(Web interface edit records)
'''
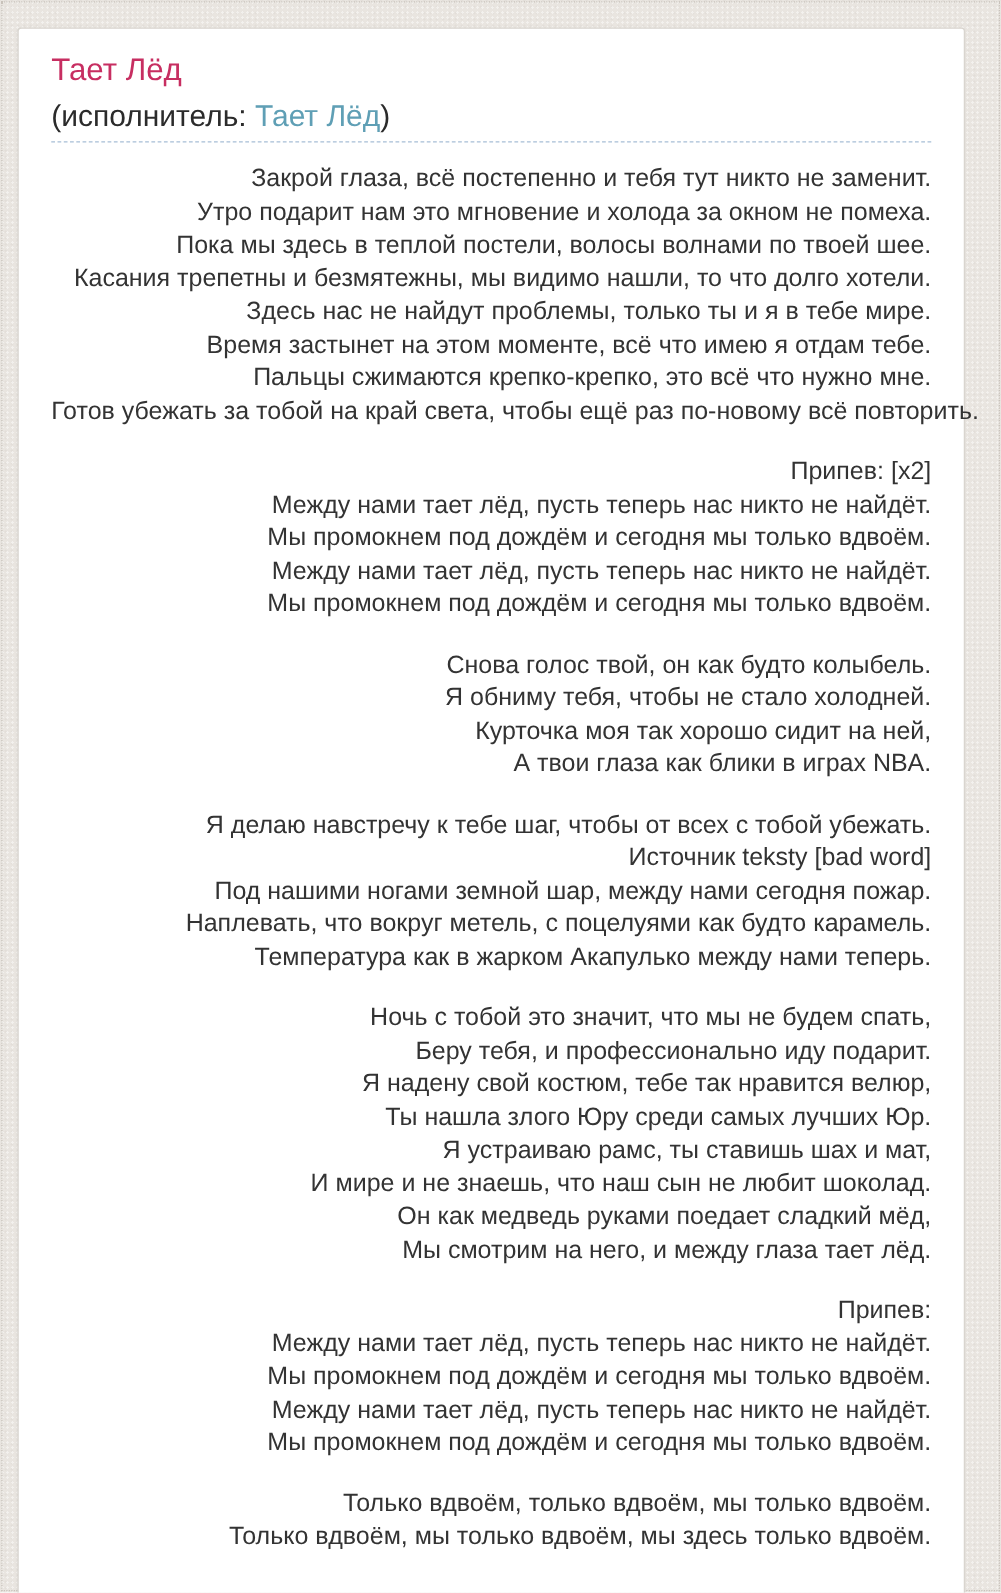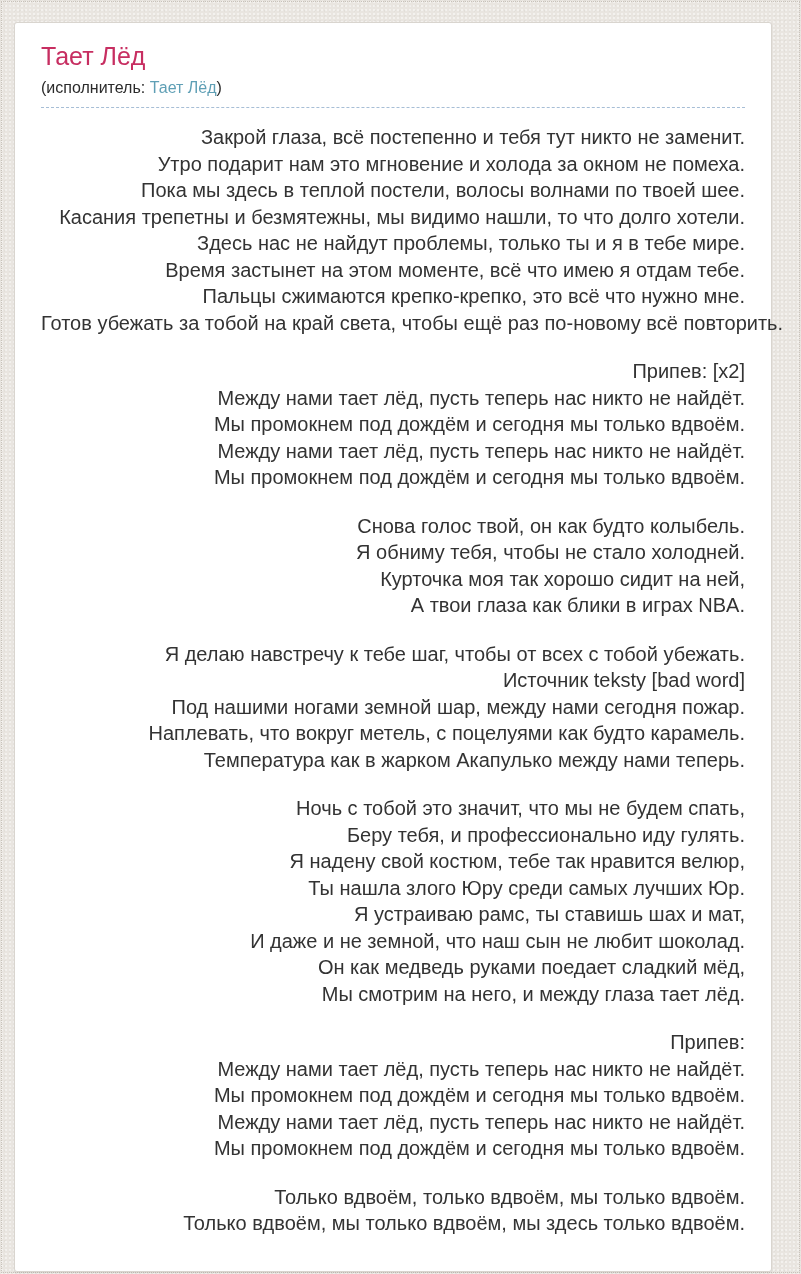--- a/index.html
+++ b/index.html
@@ -39,22 +39,22 @@
     padding: 18px 26px 30px 26px;
   }
   .song-title {
     margin: 0;
     font-size: 25px;
     font-weight: normal;
     line-height: 30px;
     color: #c72e61;
   }
   .artist-line {
-    margin-top: 6px;
-    font-size: 16px;
+    margin-top: 12px;
+    font-size: 24px;
     line-height: 22px;
     color: #2b2b2b;
     padding-bottom: 8px;
     border-bottom: 1px dashed #a7bed6;
   }
   .artist-line a {
     color: #5f9fb5;
     text-decoration: none;
     cursor: pointer;
   }
@@ -113,25 +113,25 @@
       </div>
       <div class="stanza">
         <div class="line">Я делаю навстречу к тебе шаг, чтобы от всех с тобой убежать.</div>
         <div class="line">Источник teksty [bad word]</div>
         <div class="line">Под нашими ногами земной шар, между нами сегодня пожар.</div>
         <div class="line">Наплевать, что вокруг метель, с поцелуями как будто карамель.</div>
         <div class="line">Температура как в жарком Акапулько между нами теперь.</div>
       </div>
       <div class="stanza">
         <div class="line">Ночь с тобой это значит, что мы не будем спать,</div>
-        <div class="line">Беру тебя, и профессионально иду гулять.</div>
+        <div class="line">Беру тебя, и профессионально иду подарит.</div>
         <div class="line">Я надену свой костюм, тебе так нравится велюр,</div>
         <div class="line">Ты нашла злого Юру среди самых лучших Юр.</div>
         <div class="line">Я устраиваю рамс, ты ставишь шах и мат,</div>
-        <div class="line">И даже и не земной, что наш сын не любит шоколад.</div>
+        <div class="line">И мире и не знаешь, что наш сын не любит шоколад.</div>
         <div class="line">Он как медведь руками поедает сладкий мёд,</div>
         <div class="line">Мы смотрим на него, и между глаза тает лёд.</div>
       </div>
       <div class="stanza">
         <div class="line">Припев:</div>
         <div class="line">Между нами тает лёд, пусть теперь нас никто не найдёт.</div>
         <div class="line">Мы промокнем под дождём и сегодня мы только вдвоём.</div>
         <div class="line">Между нами тает лёд, пусть теперь нас никто не найдёт.</div>
         <div class="line">Мы промокнем под дождём и сегодня мы только вдвоём.</div>
       </div>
'''
## Problem requirements
Only the lines above from the one with "font-size: 25px;" up to and including the one with "самых лучших Юр.</div>" should be repeated, exactly as written.

## Result
     font-size: 25px;
     font-weight: normal;
     line-height: 30px;
     color: #c72e61;
   }
   .artist-line {
-    margin-top: 6px;
-    font-size: 16px;
+    margin-top: 12px;
+    font-size: 24px;
     line-height: 22px;
     color: #2b2b2b;
     padding-bottom: 8px;
     border-bottom: 1px dashed #a7bed6;
   }
   .artist-line a {
     color: #5f9fb5;
     text-decoration: none;
     cursor: pointer;
   }
@@ -113,25 +113,25 @@
       </div>
       <div class="stanza">
         <div class="line">Я делаю навстречу к тебе шаг, чтобы от всех с тобой убежать.</div>
         <div class="line">Источник teksty [bad word]</div>
         <div class="line">Под нашими ногами земной шар, между нами сегодня пожар.</div>
         <div class="line">Наплевать, что вокруг метель, с поцелуями как будто карамель.</div>
         <div class="line">Температура как в жарком Акапулько между нами теперь.</div>
       </div>
       <div class="stanza">
         <div class="line">Ночь с тобой это значит, что мы не будем спать,</div>
-        <div class="line">Беру тебя, и профессионально иду гулять.</div>
+        <div class="line">Беру тебя, и профессионально иду подарит.</div>
         <div class="line">Я надену свой костюм, тебе так нравится велюр,</div>
         <div class="line">Ты нашла злого Юру среди самых лучших Юр.</div>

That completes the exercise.